Nah. No tienen capacidad. Pero el Testamento dice que van a ganarla algún día.
—El Testamento… —murmuré, mientras me sentaba en el pasto frente a él—. ¿En serio estamos siguiendo el Testamento?
—Claro; cuenta la verdad del mundo. La realidad siempre cambia y los sentidos pueden ser engañosos, pero el Testamento es inmutable. Solo dice la verdad.
—Pero las promesas… Solo son algo que se dice por ahí. Es muy vago como para basarnos en ello…
—No nos basamos en lo que se dice. Oí: nosotros tenemos las escrituras.
Me quedé sin aliento. Por un momento no pude responder nada.
—¿Lo decís en serio? ¿Las escrituras enteras; todo el Testamento?
—Immo —fue toda la respuesta de Krieg, y no creyó necesario agregar nada más.

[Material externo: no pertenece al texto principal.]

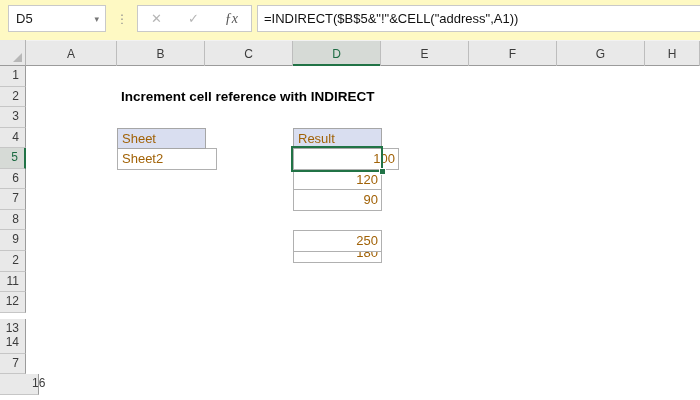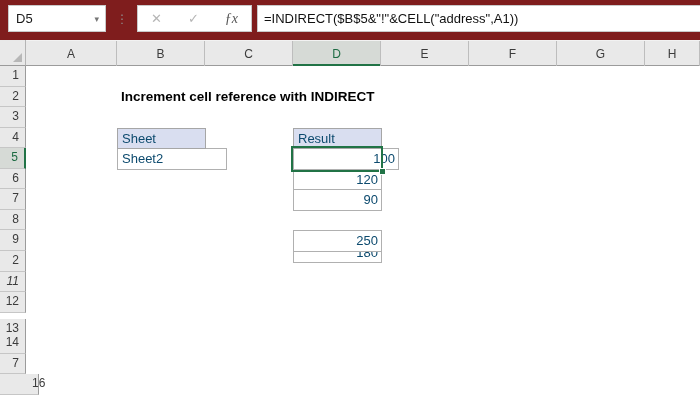--- a/index.html
+++ b/index.html
@@ -2,21 +2,21 @@
 <html><head>
 <meta charset="utf-8">
 <style>
   html,body{margin:0;padding:0;}
   body{
     width:700px;height:400px;position:relative;overflow:hidden;
     background:#ffffff;font-family:"Liberation Sans",sans-serif;
     -webkit-font-smoothing:antialiased;
   }
   
-  .topbar{position:absolute;left:0;top:0;width:700px;height:40px;background:#7f1d1d;}
+  .topbar{position:absolute;left:0;top:0;width:700px;height:40px;background:#fef9c3;}
   .namebox{
     position:absolute;left:8px;top:5px;width:98px;height:27px;background:#fff;
     border:1px solid #c9c9c9;box-sizing:border-box;display:flex;align-items:center;
     font-size:13px;color:#1a1a1a;
   }
   .namebox .val{flex:1;padding-left:7px;}
   .namebox .caret{color:#767676;font-size:9px;padding-right:6px;}
   .dots{
     position:absolute;left:116px;top:5px;width:12px;height:27px;display:flex;
     align-items:center;justify-content:center;color:#8f8f8f;font-size:12px;
@@ -67,21 +67,21 @@
   .rowh.sel{background:#d6dad6;color:#1d6b43;border-right:2px solid #217346;}
   
   #gridarea{position:absolute;left:0;top:0;width:700px;height:400px;pointer-events:none;}
   #gridarea > div{pointer-events:auto;}
   .title{
     position:absolute;left:121px;top:86px;height:21px;line-height:21px;
     font-weight:bold;font-size:13.5px;color:#000;white-space:nowrap;
   }
   .cell{
     position:absolute;box-sizing:border-box;background:#fff;border:1px solid #b0b0b0;
-    font-size:13px;color:#0c4a6e;line-height:19.5px;padding:0 4px;white-space:nowrap;
+    font-size:13px;color:#a16207;line-height:19.5px;padding:0 4px;white-space:nowrap;
     overflow:hidden;
   }
   .cell.hdr{background:#d9def0;border-color:#a6a6a6;z-index:2;}
   .cell.num{text-align:right;padding-right:3px;}
   .selring{
     position:absolute;left:291px;top:146.2px;width:92px;height:25.6px;
     border:2px solid #217346;box-sizing:border-box;background:transparent;z-index:3;
   }
   .selring .handle{
     position:absolute;right:-5px;bottom:-5px;width:5px;height:5px;
@@ -122,32 +122,32 @@
     <div class="rowh" style="top: 0px; height: 20.56px; line-height: 19.56px;">1</div>
     <div class="rowh" style="top: 20.56px; height: 20.56px; line-height: 19.56px;">2</div>
     <div class="rowh" style="top: 41.12px; height: 20.56px; line-height: 19.56px;">3</div>
     <div class="rowh" style="top: 61.68px; height: 20.56px; line-height: 19.56px;">4</div>
     <div class="rowh sel" style="top: 82.24px; height: 20.56px; line-height: 19.56px;">5</div>
     <div class="rowh" style="top: 102.8px; height: 20.56px; line-height: 19.56px;">6</div>
     <div class="rowh" style="top: 123.36px; height: 20.56px; line-height: 19.56px;">7</div>
     <div class="rowh" style="top: 143.92px; height: 20.56px; line-height: 19.56px;">8</div>
     <div class="rowh" style="top: 164.48px; height: 20.56px; line-height: 19.56px;">9</div>
     <div class="rowh" style="top: 185.04px; height: 20.56px; line-height: 19.56px;">2</div>
-    <div class="rowh" style="top: 205.6px; height: 20.56px; line-height: 19.56px; font-style: italic;">11</div>
+    <div class="rowh" style="top: 205.6px; height: 20.56px; line-height: 19.56px;">11</div>
     <div class="rowh" style="top: 226.16px; height: 20.56px; line-height: 19.56px;">12</div>
     <div class="rowh" style="top: 253px; height: 20.56px; line-height: 19.56px;">13</div>
     <div class="rowh" style="top: 267.28px; height: 20.56px; line-height: 19.56px;">14</div>
     <div class="rowh" style="top: 287.84px; height: 20.56px; line-height: 19.56px;">7</div>
     <div class="rowh" style="top: 308.4px; height: 20.56px; line-height: 19.56px; padding-left: 32px;">16</div>
   </div>
 
 <div id="gridarea">
   <div class="title">Increment cell reference with INDIRECT</div>
   <div class="cell hdr" id="b4" style="left: 117px; width: 89px; top: 127.68px; height: 21.56px;">Sheet</div>
-  <div class="cell" id="b5" style="left: 117px; width: 110px; top: 148.24px; height: 21.56px;">Sheet2</div>
+  <div class="cell" id="b5" style="left: 117px; width: 100px; top: 148.24px; height: 21.56px;">Sheet2</div>
   <div class="cell hdr" id="d4" style="left: 293px; width: 89px; top: 127.68px; height: 21.56px;">Result</div>
   <div id="resultcells">
       <div class="cell num" style="left: 293px; width: 106px; top: 148.24px; height: 21.56px;">100</div>
       <div class="cell num" style="left: 293px; width: 89px; top: 168.8px; height: 21.56px;">120</div>
       <div class="cell num" style="left: 293px; width: 89px; top: 189.36px; height: 21.56px;">90</div>
       <div class="cell num" style="left: 293px; width: 89px; top: 209.92px; height: 21.56px; margin-top: 32px;">180</div>
       <div class="cell num" style="left: 293px; width: 89px; top: 230.48px; height: 21.56px;">250</div>
     </div>
   <div class="selring">
     <div class="handle"></div>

—Bien… ¿Podría… Podría mirarlo?
—¿Sos el Caballero… no es así?
Asentí. Le dije mi nombre.
—Heir —repitió—. Hermano, escuchá bien: el testamento se encuentra en casa. En nuestra verdadera casa… en el Oeste.
—Por favor; dame mi anillo. Quiero ir ahí. Quiero ver nuestras verdaderas tierras.
—Nunca te olvides de esto: Ahora mismo estamos en nuestras verdaderas tierras. Los hombres nos las quitaron, pero estos suelos van a ser por siempre nuestros, sabes. Hasta que los recuperemos. Estas tierras son el Oeste, sabes, en sí mismas.
—Sí.
—No necesitas el anillo. Yo estoy seguro de que sos el Caballero; no tenés que confirmarlo. Sabés, tu viaje sigue por estos caminos. El Oeste está en esa dirección, para vos. El Oeste es el destino.
—No… No sé si entiendo.         
—Por ahora no lo necesitás al anillo. Solo seguí avanzando, ¿sí? Seguí hasta Valle Hondo y más allá. Hasta Havenstad. Va a ser tu peregrinaje.
Tanteé vagamente sus plumas. Más fuertes, más viejas que las mías. Las plumas de alguien que no necesitaba ocultarse para andar por el mundo.
—¿Estás escuchando? —dijo.
—Sí —dije—. Entiendo claro.
—Partí, entonces.
—¿Solo falta que reclutemos a nuestra Nereida?
—Immo —gruñó.
—Muy bien. —Me puse de pie. Supuse que por fin estaba en el camino correcto en mi vida. Yendo en alguna dirección, más allá de buscar sangre día tras día—. Bien.